There's been several threads about initiating a turn, but I'd like to get some information on FINISHING a turn. As JohnH can attest, this is where I need work.

Specifically I'd like to hear thoughts on how long, medium, and short turns differ in terms of the finish. How should the upper body be positioned during each type of turn's finish?

I feel more comfortable with medium to longer turns, but have trouble finishing short turns without skidding the tail out a bit.

Any advice?

[ August 19, 2002, 08:23 AM: Message edited by: Gill ]
post #2 of 8
Gill--this is a great question. Unfortunately, as with so many things, a simple, brief answer can't do it justice! Different kinds of turns finish in different ways.

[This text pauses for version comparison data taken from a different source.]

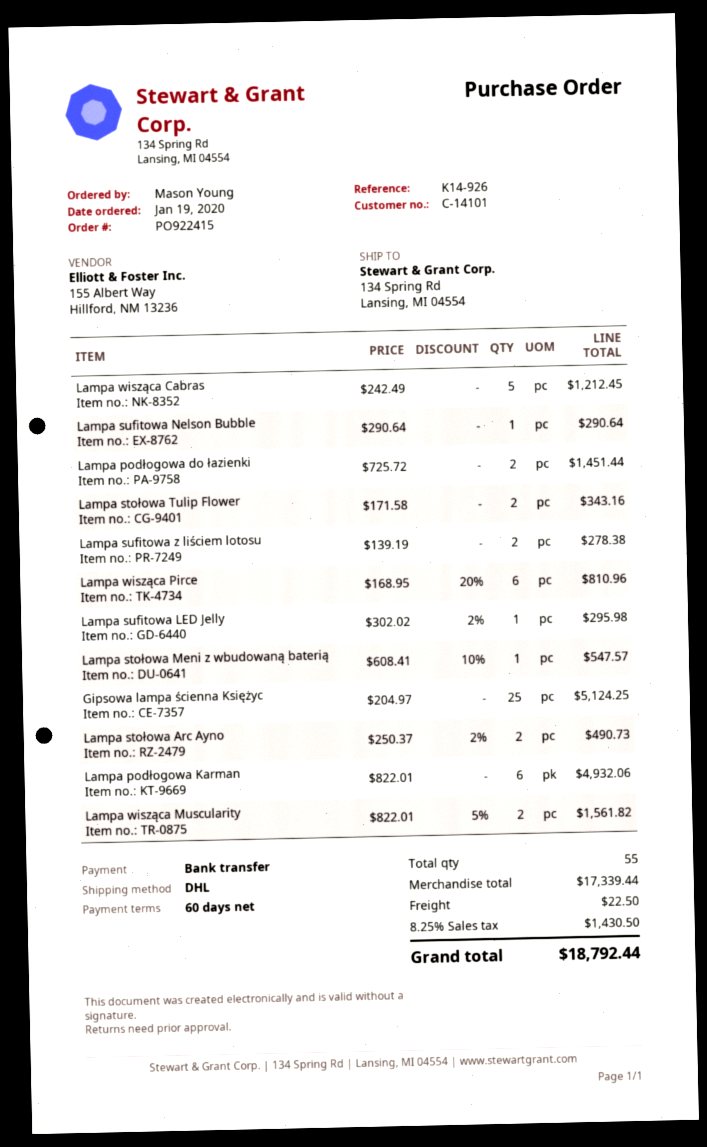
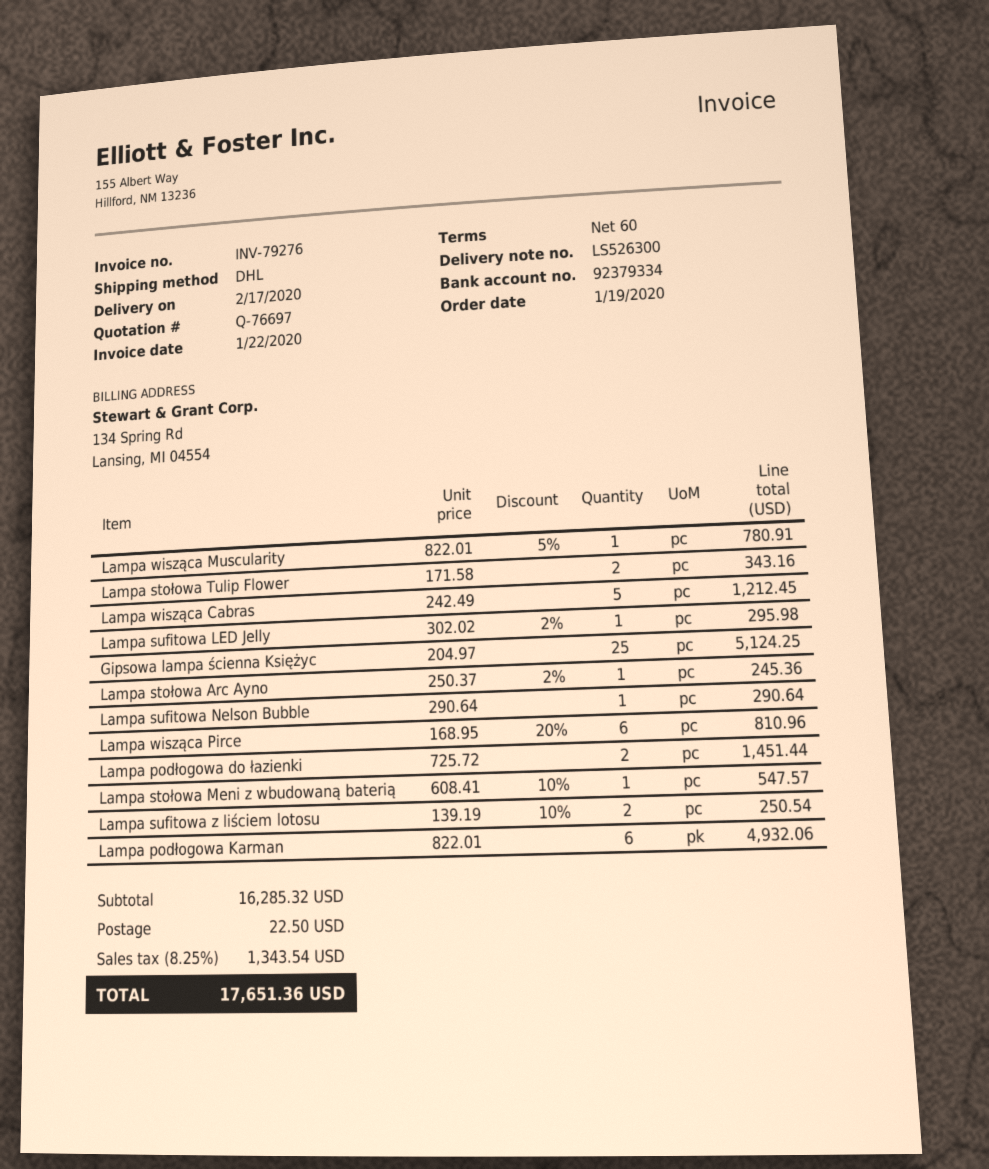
Lampa sufitowa z liściem lotosu: 2 x 139.19 = 278.38 -> 2 x 139.19 - 10% = 250.54
Lampa stołowa Arc Ayno: 2 x 250.37 - 2% = 490.73 -> 1 x 250.37 - 2% = 245.36
Lampa wisząca Muscularity: 2 x 822.01 - 5% = 1561.82 -> 1 x 822.01 - 5% = 780.91
subtotal: 17339.44 -> 16285.32
tax: 8.25% = 1430.50 -> 8.25% = 1343.54
total: 18792.44 -> 17651.36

In the "old days," all turning on skis boiled down to one simple sequence: doing something to break the skis out of their straight line tracks and into a skid, then controlling that skid, and finally, ENDING that skid. Different techniques all related to the various ways these things could be done.

For all turns that involve throwing the skis into a skid, even today, finishing the turn still means stopping the skid, thereby setting up the solid platform from which to throw the skis into a skid the other way. That means, usually, increasing the edge angle of the ski(s) and perhaps increasing the pressure on the tail(s)--an "edge set."

For these "old" turns, the traditional division into "initiation, control, and completion" phases makes sense. (We also identify a "preparation phase," prior to initiation, which coincides with the completion phase when turns are linked without a traverse.) But things CAN be different today.

I often use the analogy of driving a car, and I'll bring it up again here. How do you "finish" a turn in a car? Assuming that the tail didn't fishtail out into a skid, all you have to do is stop steering the wheels into the turn--straighten them out--right? And starting the next turn is just a question of steering them the other way. Smooth and seamless. There are no distinct phases, as described above. (Of course, if a skid is involved, either intentionally or not, the turn resembles the skidded skiing turns above--the skid must be started, controlled, and stopped.)

By the way--as the issue of defining exactly where a single, linked turn starts and stops has just come up again in another thread, for this discussion, I'm defining the stop/start point as the transition from turning one direction to the other--from an arc that takes you to your right, to an arc that takes you to your left--the moment the car's wheels point straight ahead. From a traverse, the turn starts the moment you start turning downhill, and ends when you finish turning and start traversing across the other way.

So a carved turn starts the moment the edge(s) release. When the new edge(s) engage, the ski(s) bend and carve through the arc, perhaps aided by active steering movements of the feet and legs. Here' the key: if turns are linked, the end of one turn marks the start of the next. Therefore, the turn also ENDS the moment the edge(s) release! The answer to your question, then, might surprise you, Gill: You finish the turn by flattening your ski(s), ending the carving effect of an edged, pressured ski. Note that this is just the opposite of the edge set that ends a skidded turn!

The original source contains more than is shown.